(Excerpts from a dataset)

□ □ □ □ □

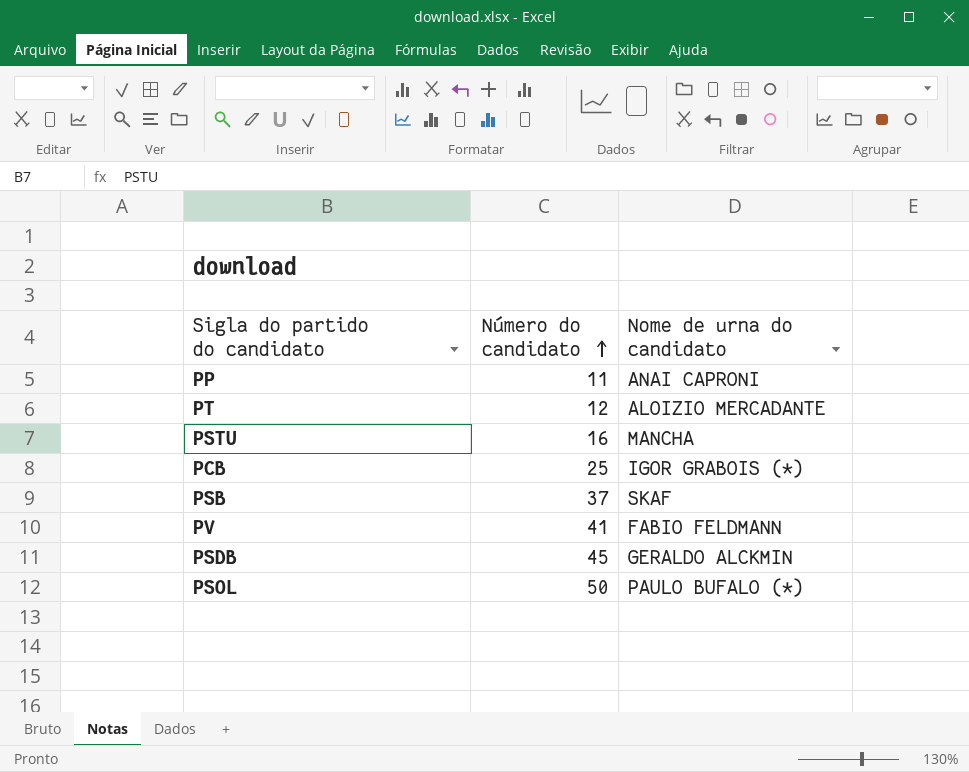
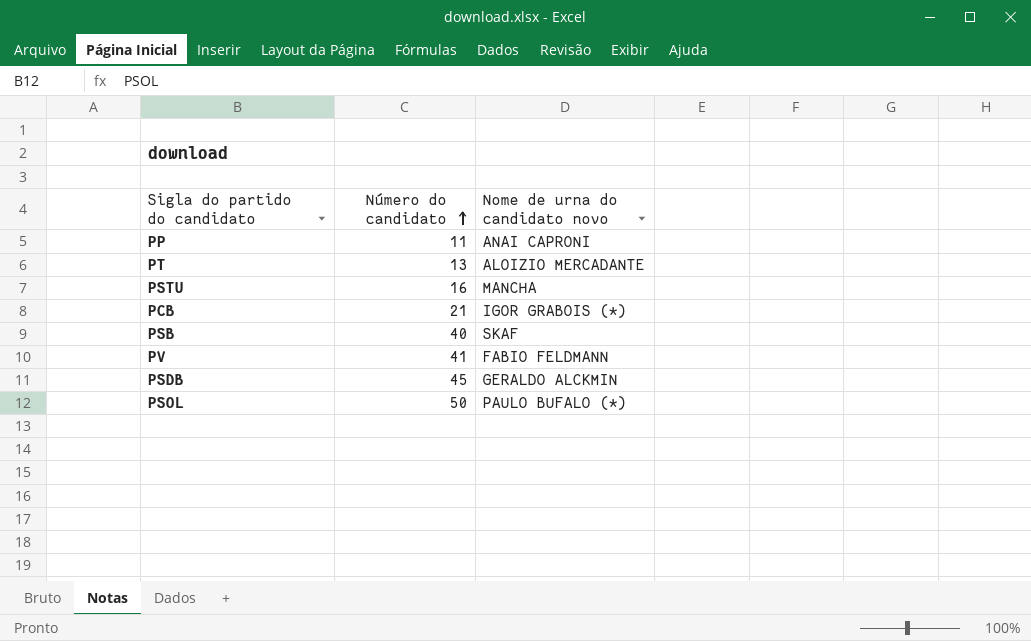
column name: Nome de urna do candidato -> Nome de urna do candidato novo
PT | Número do candidato: 12 -> 13
PCB | Número do candidato: 25 -> 21
PSB | Número do candidato: 37 -> 40

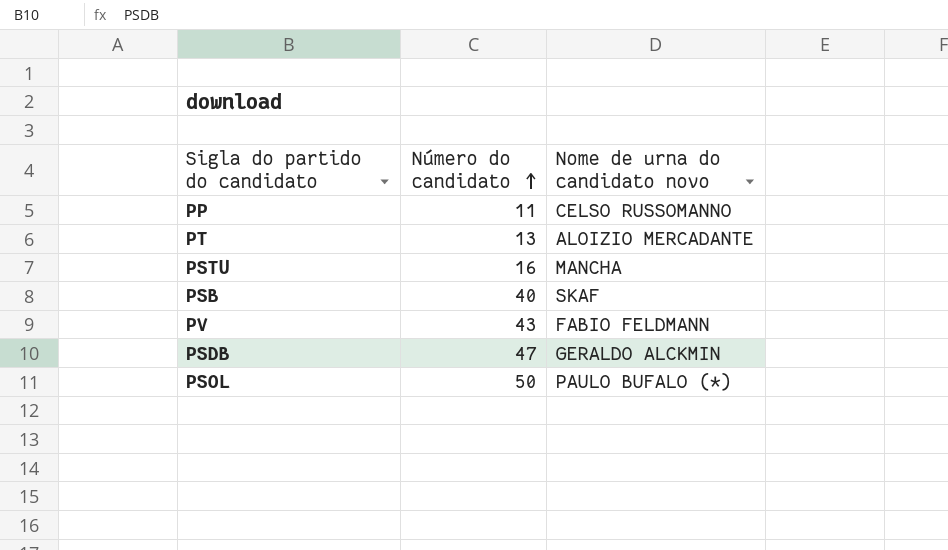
row PCB: 21 | IGOR GRABOIS (*) -> none
PP | Nome de urna do candidato novo: ANAI CAPRONI -> CELSO RUSSOMANNO
PV | Número do candidato: 41 -> 43
PSDB | Número do candidato: 45 -> 47

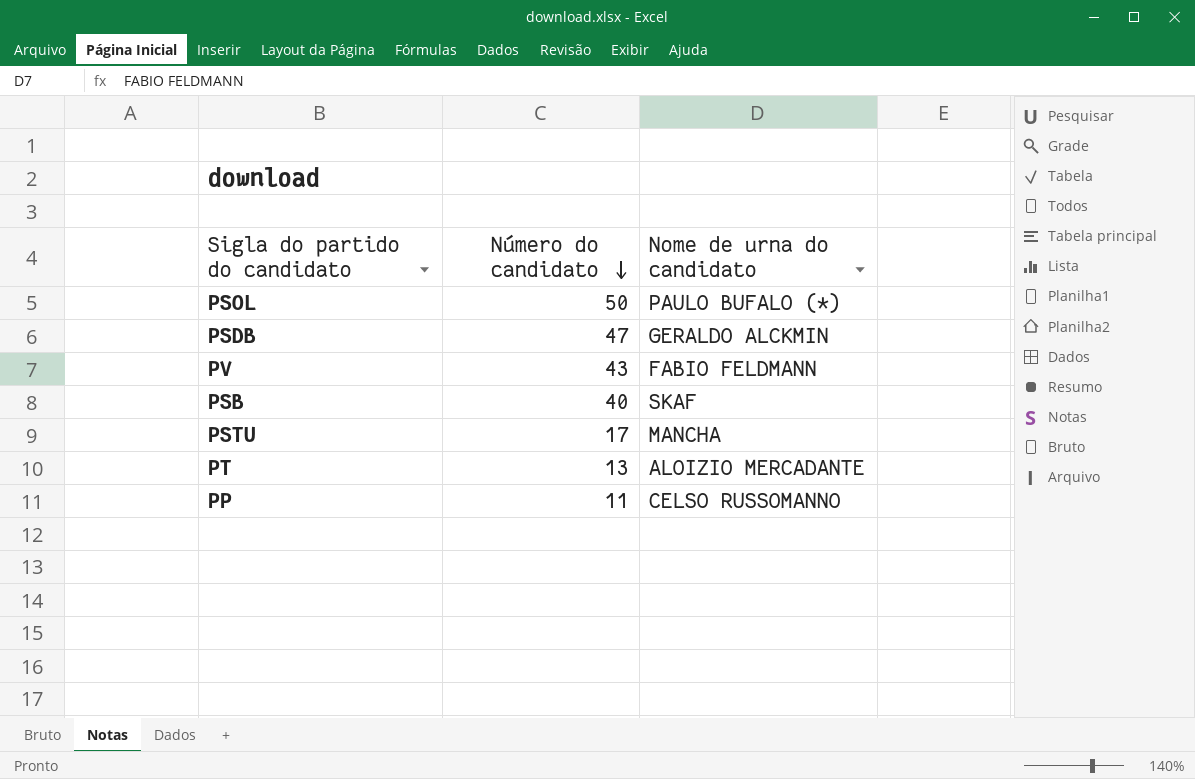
row order: Número do candidato ascending -> Número do candidato descending
column name: Nome de urna do candidato novo -> Nome de urna do candidato
PSTU | Número do candidato: 16 -> 17

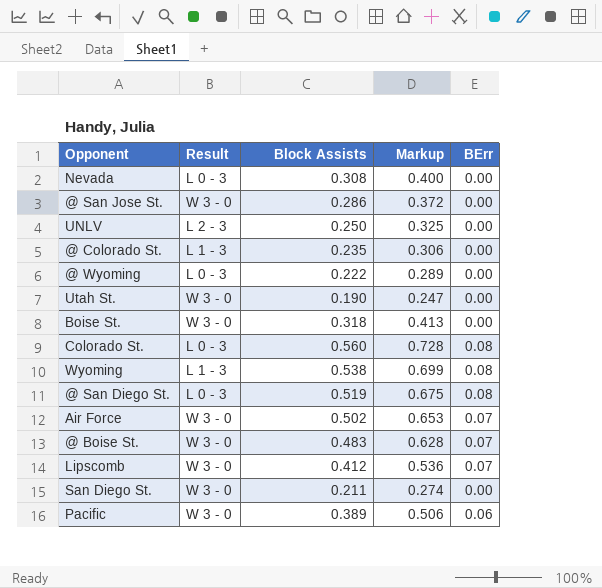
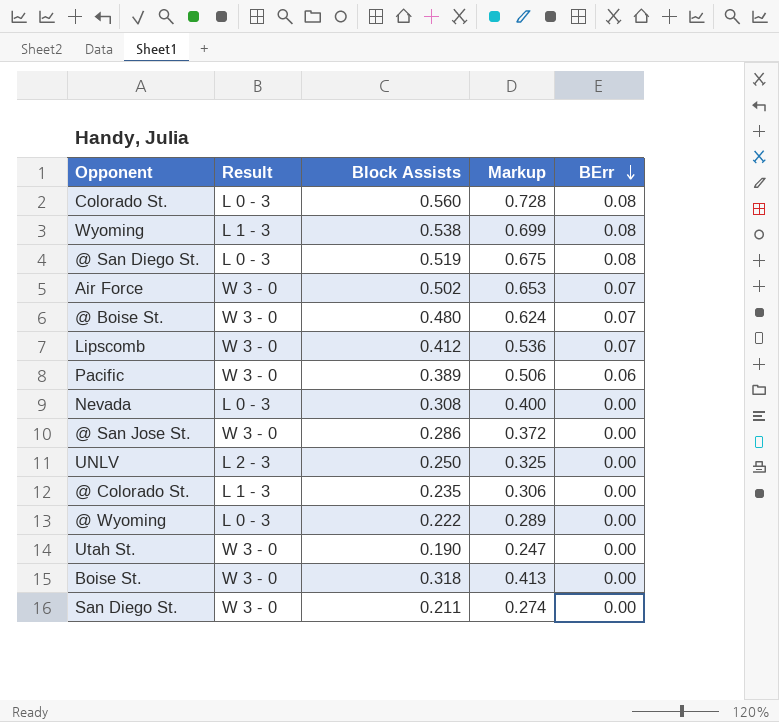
row order: none -> BErr descending
@ Boise St. | Block Assists: 0.483 -> 0.480
@ Boise St. | Markup: 0.628 -> 0.624

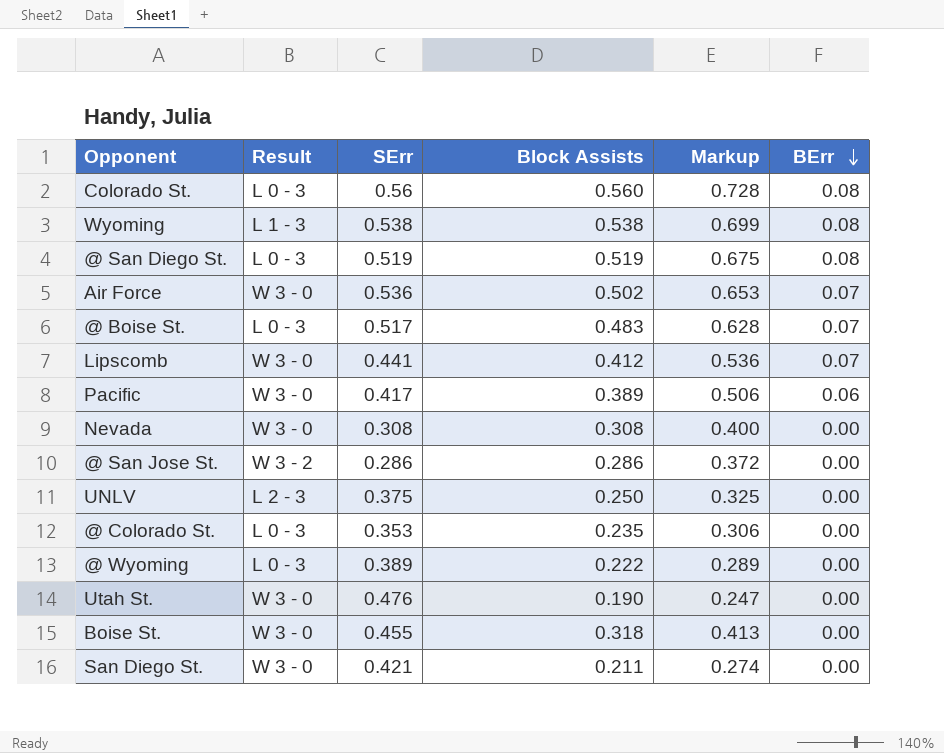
column SErr | position: none -> 3
@ Boise St. | Result: W 3 - 0 -> L 0 - 3
@ Boise St. | Block Assists: 0.480 -> 0.483
@ Boise St. | Markup: 0.624 -> 0.628
Nevada | Result: L 0 - 3 -> W 3 - 0
@ San Jose St. | Result: W 3 - 0 -> W 3 - 2
@ Colorado St. | Result: L 1 - 3 -> L 0 - 3

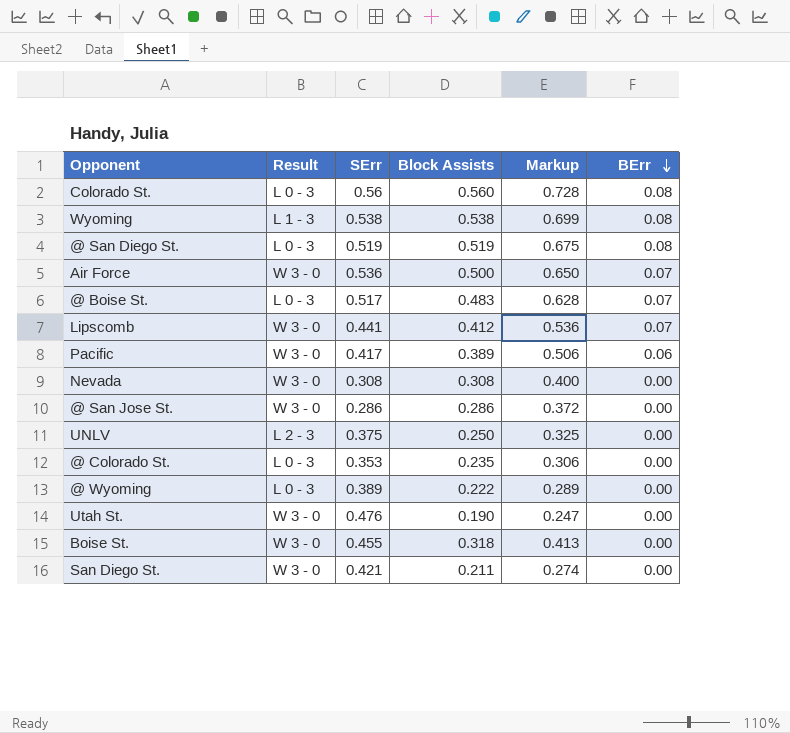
Air Force | Block Assists: 0.502 -> 0.500
Air Force | Markup: 0.653 -> 0.650
@ San Jose St. | Result: W 3 - 2 -> W 3 - 0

□ □ □ □ □

Leave out every picture and copy verbatim the lines running from the line containing "1 - 3 -> L 0 - 3" through the final line of the data.

§ **SOLVED EXERCISE**
@ Colorado St. | Result: L 1 - 3 -> L 0 - 3

Air Force | Block Assists: 0.502 -> 0.500
Air Force | Markup: 0.653 -> 0.650
@ San Jose St. | Result: W 3 - 2 -> W 3 - 0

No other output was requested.